What this task involves
For every entry below, give it back exactly and leave out any image.

# # # # # # #

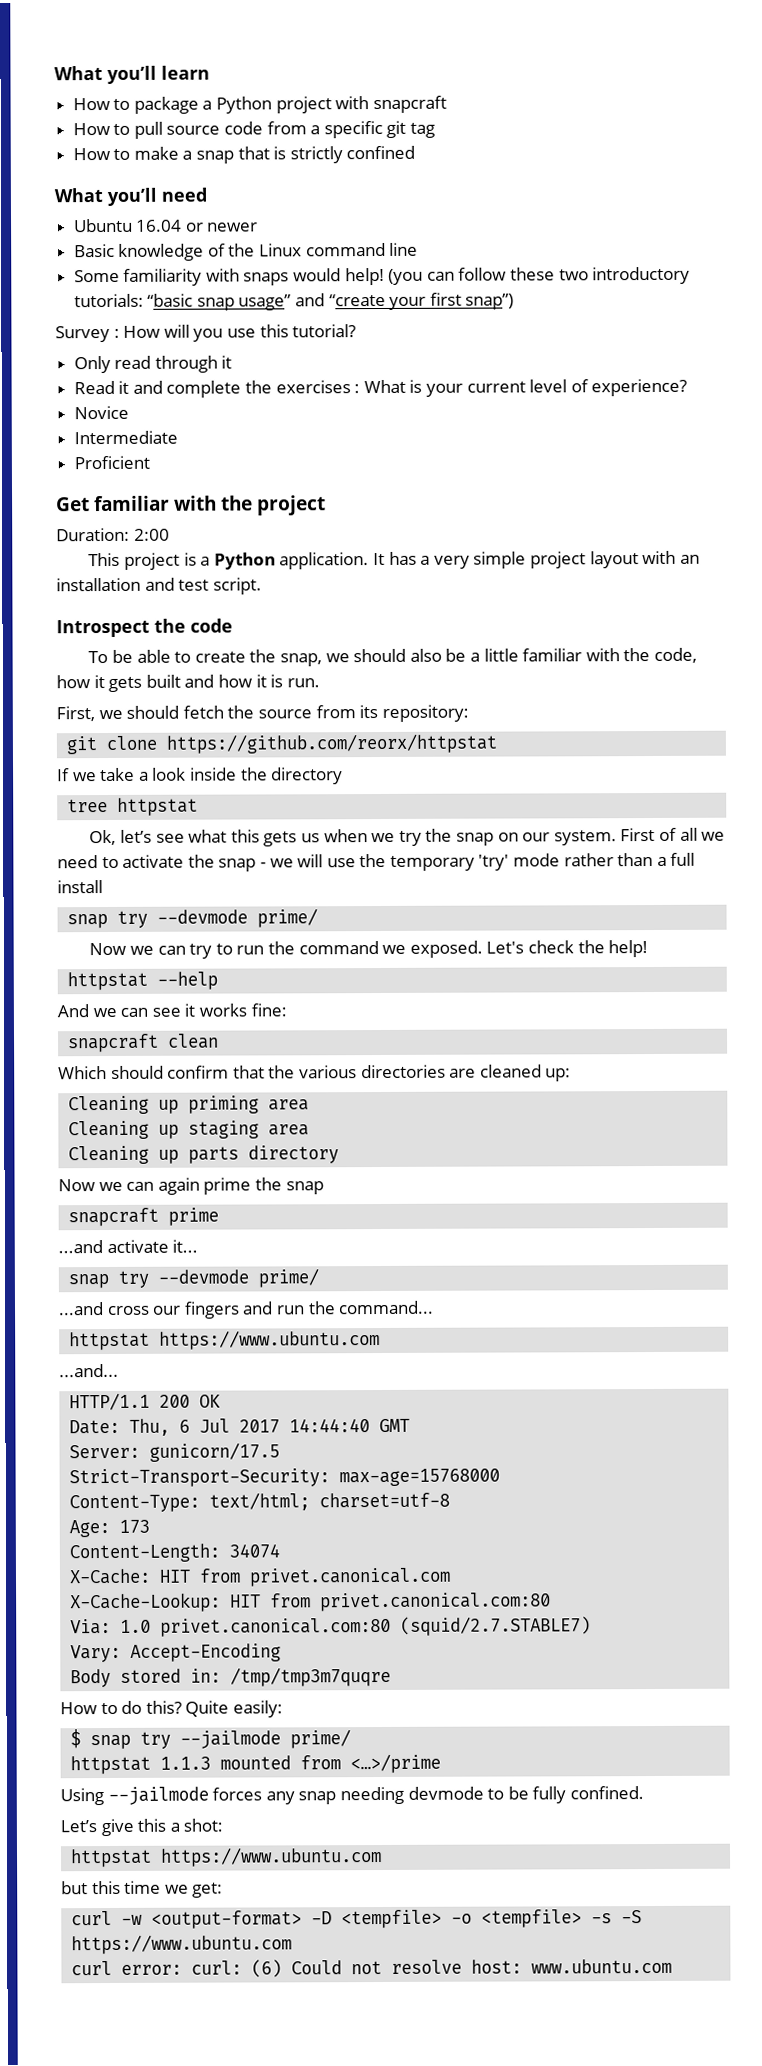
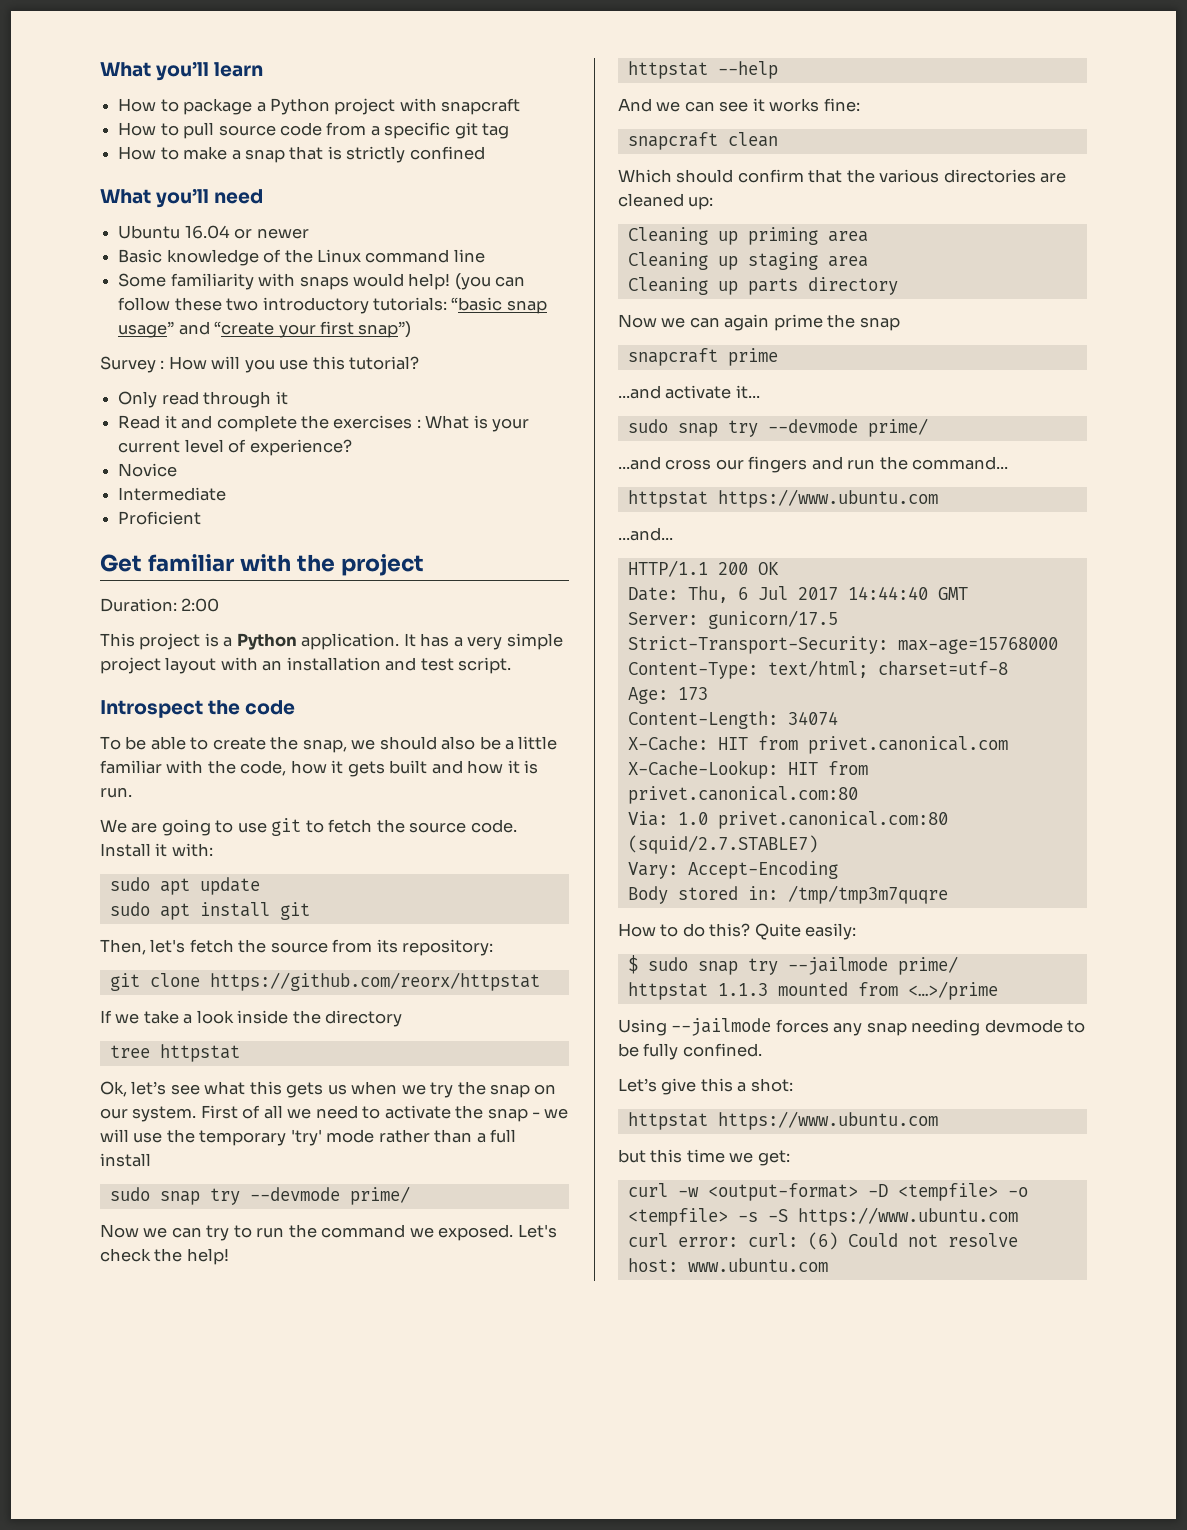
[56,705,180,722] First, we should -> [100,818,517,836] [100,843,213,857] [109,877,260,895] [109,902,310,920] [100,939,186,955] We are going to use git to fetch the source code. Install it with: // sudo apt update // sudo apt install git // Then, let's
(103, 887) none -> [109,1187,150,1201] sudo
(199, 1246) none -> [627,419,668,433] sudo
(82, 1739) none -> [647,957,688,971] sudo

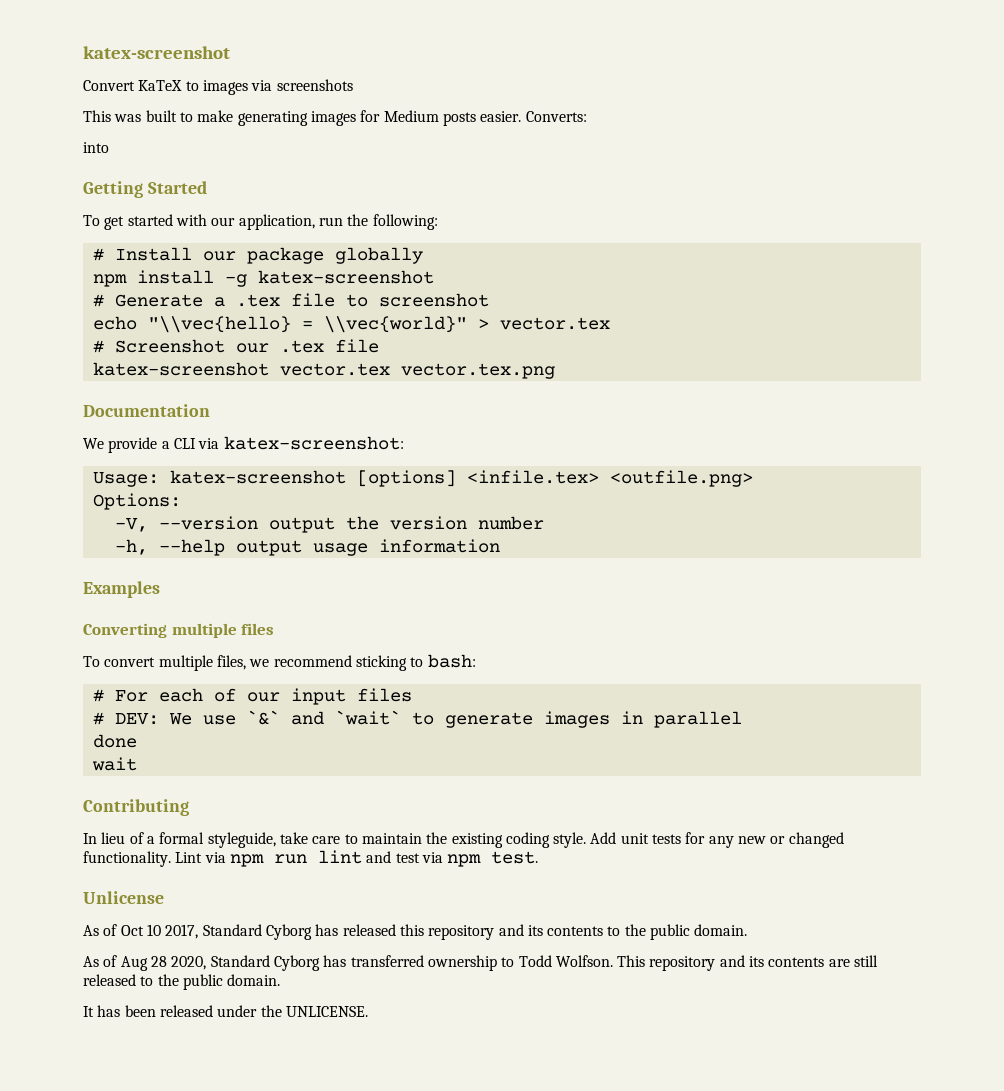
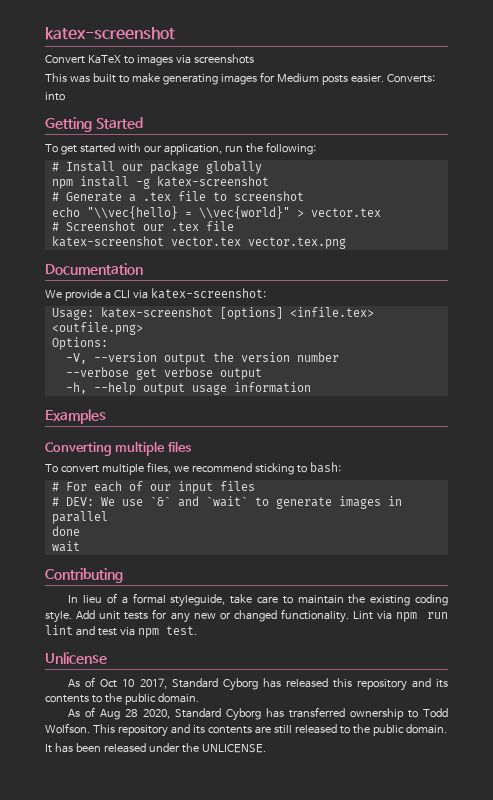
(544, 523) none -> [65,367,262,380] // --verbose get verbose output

# # # # # # #

Task result
[56,705,180,722] First, we should -> [100,818,517,836] [100,843,213,857] [109,877,260,895] [109,902,310,920] [100,939,186,955] We are going to use git to fetch the source code. Install it with: // sudo apt update // sudo apt install git // Then, let's
(103, 887) none -> [109,1187,150,1201] sudo
(199, 1246) none -> [627,419,668,433] sudo
(82, 1739) none -> [647,957,688,971] sudo

(544, 523) none -> [65,367,262,380] // --verbose get verbose output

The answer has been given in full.